**What the exercise asks**
Every line below from the one containing "[58,94,134,109] // SmartSleep" through the one containing "(258, 124) none" must be transcribed exactly. Omit all lines outside that stretch.

**Input for this task**
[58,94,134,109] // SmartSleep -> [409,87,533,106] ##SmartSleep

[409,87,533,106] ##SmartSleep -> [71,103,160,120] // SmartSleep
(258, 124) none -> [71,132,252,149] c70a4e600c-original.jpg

==

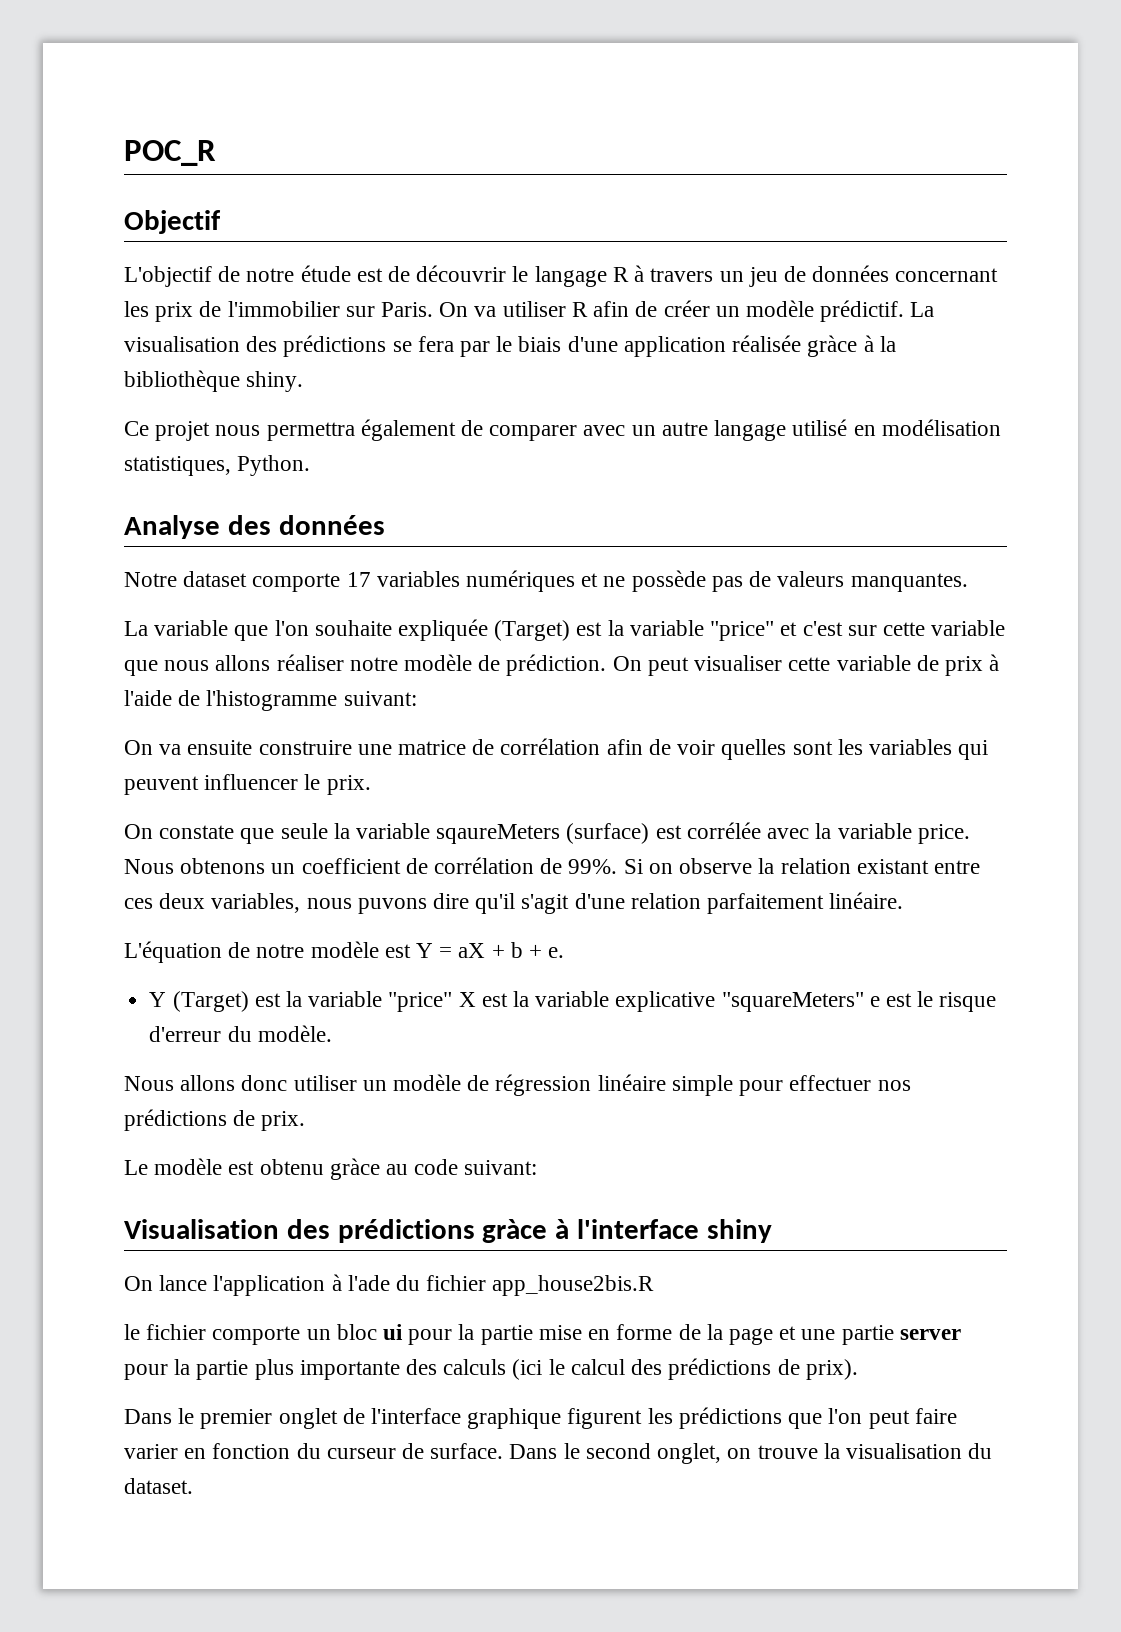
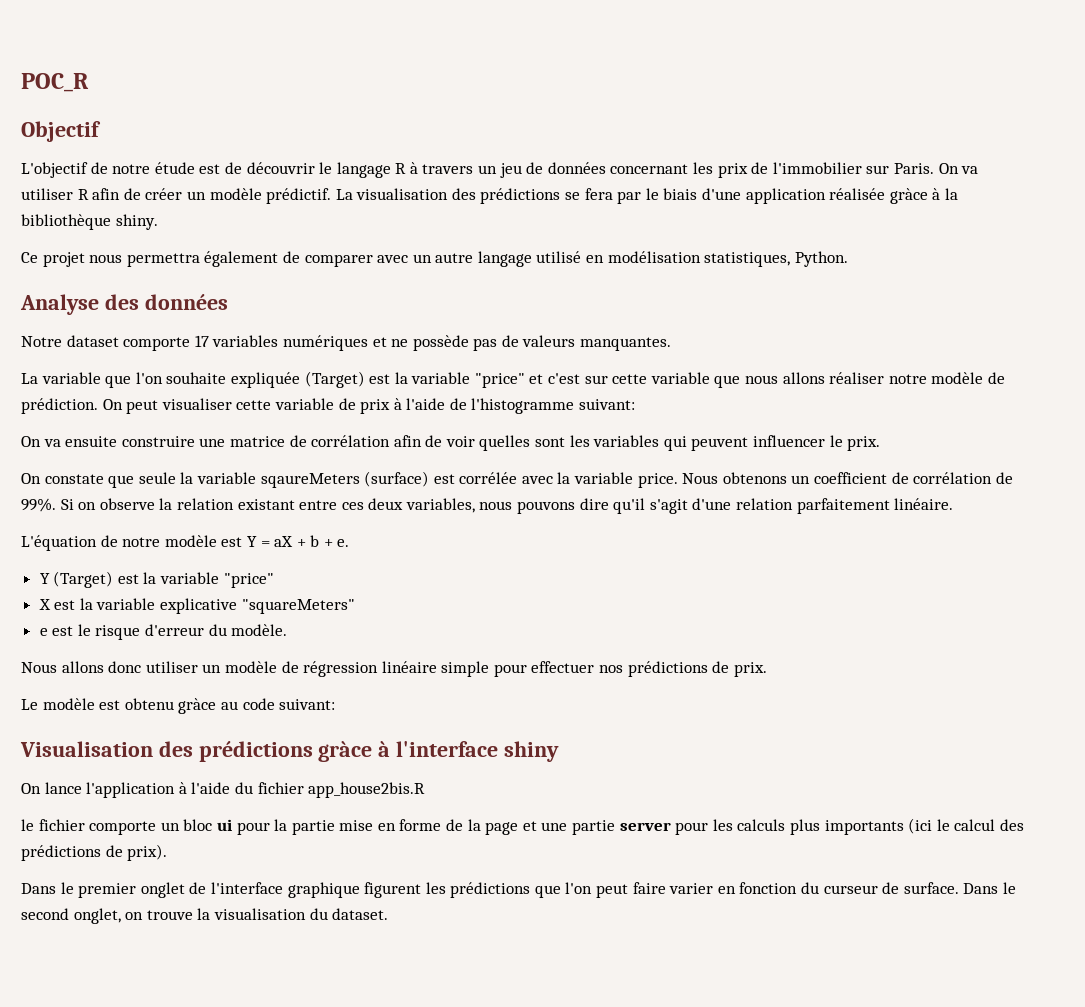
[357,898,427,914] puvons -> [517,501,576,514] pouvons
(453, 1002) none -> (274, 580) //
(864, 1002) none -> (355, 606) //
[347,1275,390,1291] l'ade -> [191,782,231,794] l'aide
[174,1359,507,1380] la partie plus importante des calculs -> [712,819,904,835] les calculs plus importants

==

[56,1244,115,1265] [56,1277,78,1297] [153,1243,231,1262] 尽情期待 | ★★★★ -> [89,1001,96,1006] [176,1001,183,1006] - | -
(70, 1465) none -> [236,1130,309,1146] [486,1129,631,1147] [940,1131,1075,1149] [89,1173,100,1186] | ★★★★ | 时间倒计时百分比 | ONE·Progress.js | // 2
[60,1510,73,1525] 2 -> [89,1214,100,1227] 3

**Solution**
[58,94,134,109] // SmartSleep -> [409,87,533,106] ##SmartSleep

[409,87,533,106] ##SmartSleep -> [71,103,160,120] // SmartSleep
(258, 124) none -> [71,132,252,149] c70a4e600c-original.jpg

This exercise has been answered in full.